◆ **Your assignment**: Whenever a line of the entries below holds the string "fill", copy that line and return it.

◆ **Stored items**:

+===+

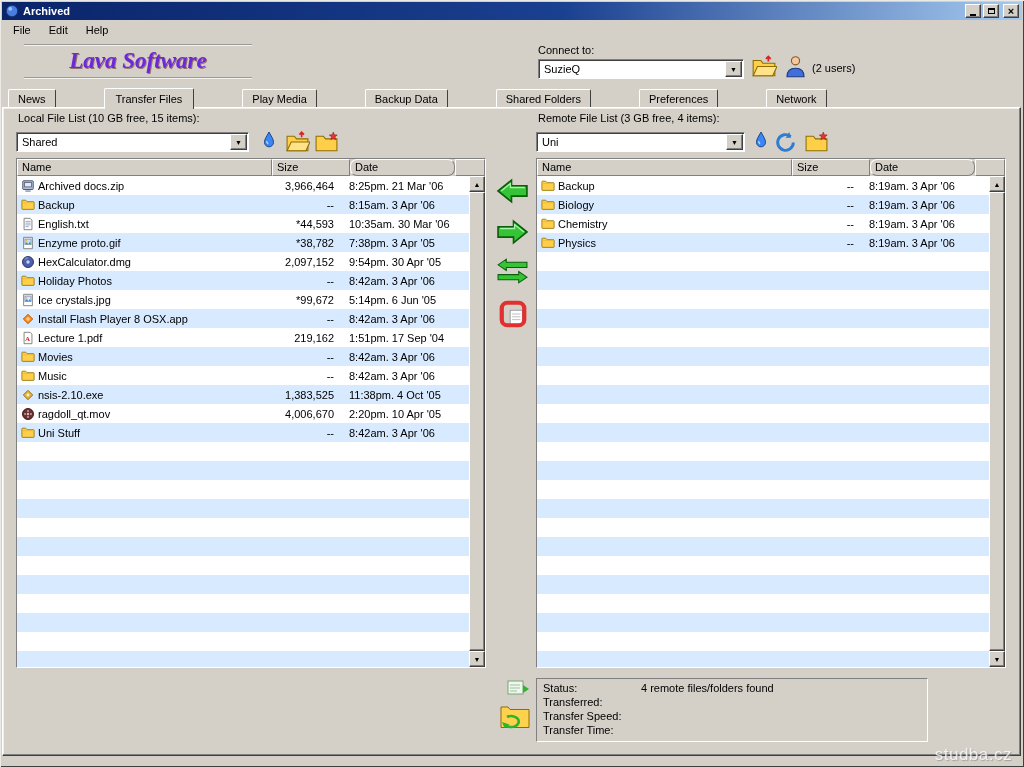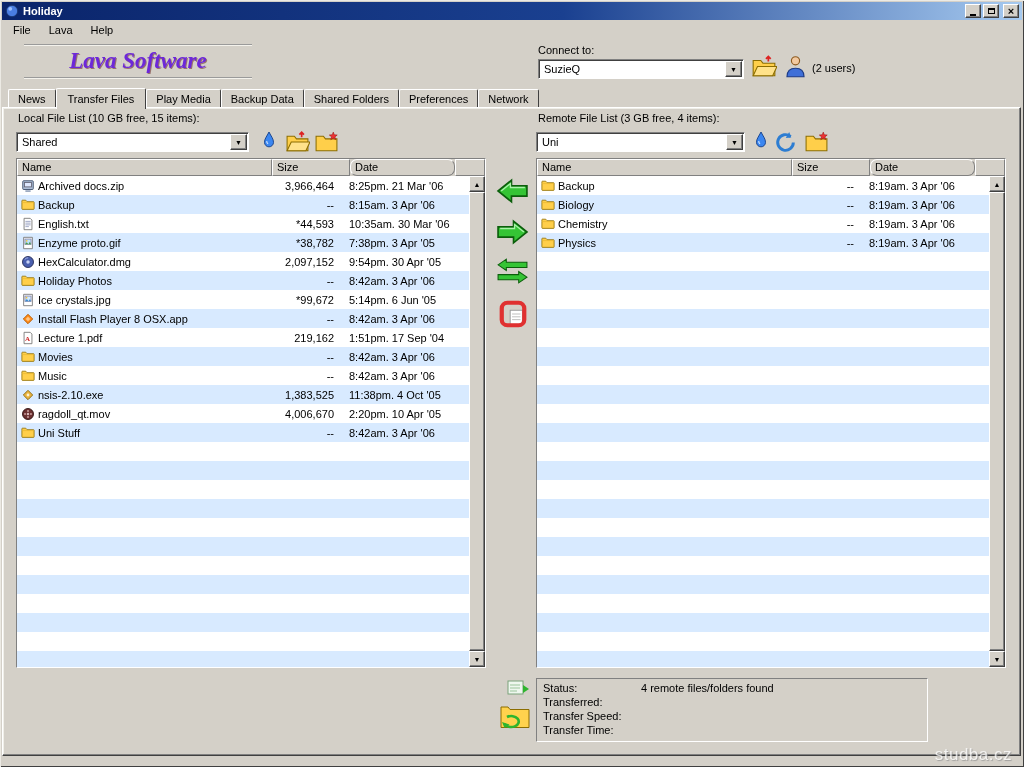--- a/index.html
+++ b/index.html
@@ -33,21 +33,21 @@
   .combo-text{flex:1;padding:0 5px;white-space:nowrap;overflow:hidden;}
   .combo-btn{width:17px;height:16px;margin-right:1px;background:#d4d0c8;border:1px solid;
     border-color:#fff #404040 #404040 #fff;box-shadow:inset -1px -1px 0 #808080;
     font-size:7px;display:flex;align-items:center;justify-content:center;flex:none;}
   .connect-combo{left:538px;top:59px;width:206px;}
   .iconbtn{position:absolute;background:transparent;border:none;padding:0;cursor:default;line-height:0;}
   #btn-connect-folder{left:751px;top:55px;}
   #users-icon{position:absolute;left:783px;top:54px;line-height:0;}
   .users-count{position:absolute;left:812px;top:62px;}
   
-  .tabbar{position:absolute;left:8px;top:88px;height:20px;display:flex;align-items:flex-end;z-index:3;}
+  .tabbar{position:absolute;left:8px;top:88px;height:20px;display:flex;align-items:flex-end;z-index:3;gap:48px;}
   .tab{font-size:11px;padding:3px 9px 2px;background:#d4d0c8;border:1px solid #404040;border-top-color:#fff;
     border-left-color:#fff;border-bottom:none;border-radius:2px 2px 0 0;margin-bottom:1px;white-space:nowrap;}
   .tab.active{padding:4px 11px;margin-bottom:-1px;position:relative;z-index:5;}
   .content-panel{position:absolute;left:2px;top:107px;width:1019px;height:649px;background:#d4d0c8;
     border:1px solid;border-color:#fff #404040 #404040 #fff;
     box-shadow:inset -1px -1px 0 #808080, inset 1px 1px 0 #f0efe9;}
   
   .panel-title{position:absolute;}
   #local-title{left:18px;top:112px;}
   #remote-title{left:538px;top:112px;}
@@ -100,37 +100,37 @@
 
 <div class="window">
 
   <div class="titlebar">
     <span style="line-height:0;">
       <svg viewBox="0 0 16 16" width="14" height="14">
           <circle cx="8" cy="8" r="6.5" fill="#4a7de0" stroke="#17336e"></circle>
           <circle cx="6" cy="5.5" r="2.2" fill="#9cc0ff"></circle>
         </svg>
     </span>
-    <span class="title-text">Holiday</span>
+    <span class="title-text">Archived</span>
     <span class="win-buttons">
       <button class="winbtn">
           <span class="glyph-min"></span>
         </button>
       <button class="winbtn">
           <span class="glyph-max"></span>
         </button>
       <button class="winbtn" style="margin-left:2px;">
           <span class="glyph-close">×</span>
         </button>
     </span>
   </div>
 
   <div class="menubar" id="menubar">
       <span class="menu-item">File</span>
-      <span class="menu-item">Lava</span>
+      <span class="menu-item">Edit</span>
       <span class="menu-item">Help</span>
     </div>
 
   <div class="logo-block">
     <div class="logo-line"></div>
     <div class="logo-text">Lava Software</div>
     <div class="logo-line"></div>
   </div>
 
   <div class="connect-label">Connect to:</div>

+===+

◆ **Solved exercise**:
           <circle cx="8" cy="8" r="6.5" fill="#4a7de0" stroke="#17336e"></circle>
           <circle cx="6" cy="5.5" r="2.2" fill="#9cc0ff"></circle>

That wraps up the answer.